// Por Mariano Schuster – @schusmariano
Mouhcine Fikri había saltado dentro del camión. Su pescado, se decía, no era basura. Había tardado horas en conseguirlo ilegalmente en el puerto de Alhucemas. En definitiva – pensaba – su pez espada era exactamente eso: su única espada que blandir en la vida. Sabía que era ilegal. Sabía que no podía tenerlo. Sabía que estaba al margen de la ley. Pero también sabía que defenderlo era más que una necesidad.
Los policías marroquíes fueron impiadosos. Lo abordaron en medio de la calle. A la vista de todos, y en un acto que ya se ha convertido en un calvario cotidiano, lo requisaron e interrogaron como a un maleante. – Este pescado es ilegal. No podés vender.
Le quitaron su mercancía, es decir, su existencia, y lo arrojaron dentro de un camión de basura. Pero las cincuenta toneladas de pescado eran suyas. Y su vida también.
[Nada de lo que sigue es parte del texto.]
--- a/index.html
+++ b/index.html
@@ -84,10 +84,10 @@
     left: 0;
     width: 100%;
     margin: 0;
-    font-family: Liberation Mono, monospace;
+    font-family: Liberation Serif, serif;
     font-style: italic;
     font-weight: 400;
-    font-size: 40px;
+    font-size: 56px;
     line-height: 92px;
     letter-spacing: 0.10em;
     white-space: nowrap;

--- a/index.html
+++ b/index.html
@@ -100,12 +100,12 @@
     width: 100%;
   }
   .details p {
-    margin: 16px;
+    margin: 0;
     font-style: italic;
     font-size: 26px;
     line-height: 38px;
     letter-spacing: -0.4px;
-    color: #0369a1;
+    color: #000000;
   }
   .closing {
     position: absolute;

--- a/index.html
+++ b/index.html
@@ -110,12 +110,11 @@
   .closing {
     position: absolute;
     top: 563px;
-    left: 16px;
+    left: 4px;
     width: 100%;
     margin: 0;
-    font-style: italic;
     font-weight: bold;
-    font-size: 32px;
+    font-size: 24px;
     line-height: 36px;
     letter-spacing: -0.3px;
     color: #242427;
Mouhcine se tiró de palomita dentro del camión. Quiso tomar el pescado y salir corriendo por las oscuras calles de la ciudad. De pronto, cuando pensó que por fin había ganado una batalla contra las fuerzas de la ley y el orden, vio las garras compresoras del camión de basura. Bajaban rápidamente. El mecanismo de compactación se puso en marcha. Y lo compactó a él junto con su pescado.
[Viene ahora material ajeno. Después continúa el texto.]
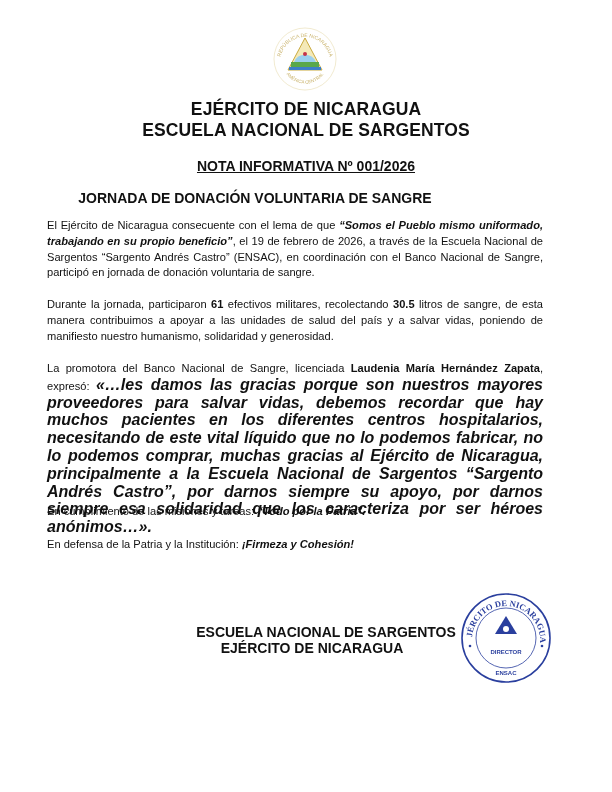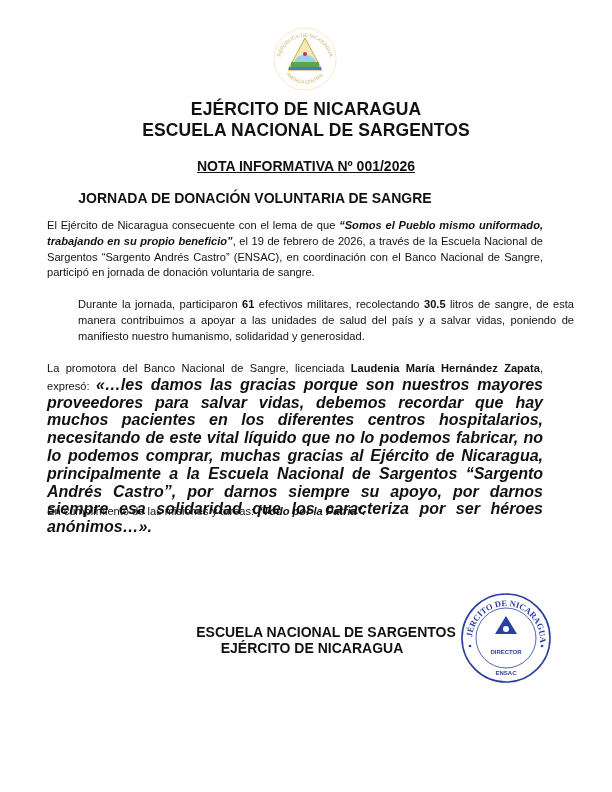--- a/index.html
+++ b/index.html
@@ -22,7 +22,7 @@
   .b { font-weight: bold; }
   .quote { font-weight: bold; font-style: italic; font-size: 16px; line-height: 15.8px; }
   .p1 { top: 218px; }
-  .p2 { top: 297px; margin-left: 31px; }
+  .p2 { top: 297px; }
   .p3 { top: 361px; }
   .p4 { top: 504px; }
   .p5 { top: 537px; }

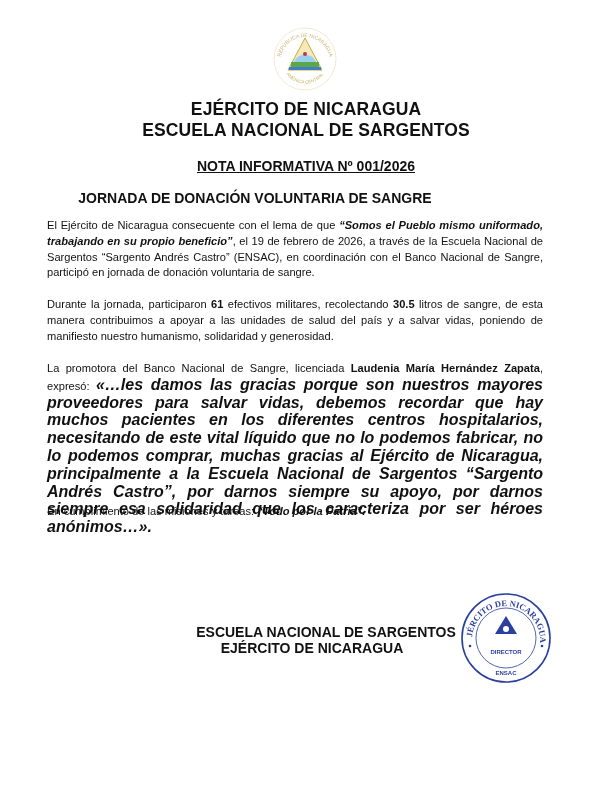--- a/index.html
+++ b/index.html
@@ -72,6 +72,7 @@
 
   <div class="para p4"><span>En cumplimiento de las misiones y tareas: </span><span class="bi">“Todo por la Patria”.</span></div>
 
+  <div class="para p5"><span>En defensa de la Patria y la Institución: </span><span class="bi">¡Firmeza y Cohesión!</span></div>
 
 
   <div class="sign l1">ESCUELA NACIONAL DE SARGENTOS</div>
Aunque se eximan y se disculpen, nadie les cree. ¿No sabían que él estaba ahí? ¿Fue un error? ¿Una falla del sistema? ¿Qué sucedió para que Mouhcine Fikri, un joven de 31 años, vendedor ambulante ilegal, perdiera su vida?
El Rey Mohamed VI y su gobierno adicto se manejan con la lógica de los camiones de basura, compactando y liberando. Aprieta y libera según sus necesidades. Cuando la situación parece estar en calma, compacta. Recrudece la violencia y los ánimos dictatoriales.
A los militantes y periodistas presos, se les suman los pobres y los trabajadores amenazados. El 9 de abril, un burócrata de la ciudad de Kentira amedrentó a una vendedora ambulante, le quitó su puesto y le sacó el pañuelo que llevaba en la cabeza. Ella contestó con dolor y rebeldía: se prendió fuego a lo bonzo frente a la oficina del burócrata. Su última frase fue: “Me han humillado”.
Ahora los humillados salieron a la calle. Son vendedores ambulantes, pobres y trabajadores de los mercados inmundos. Salieron a defender la vida de su compañero muerto. Salieron a la calle a exigir justicia. Ellos viven prendidos fuego. La monarquía teme que las llamas lleguen a su palacio.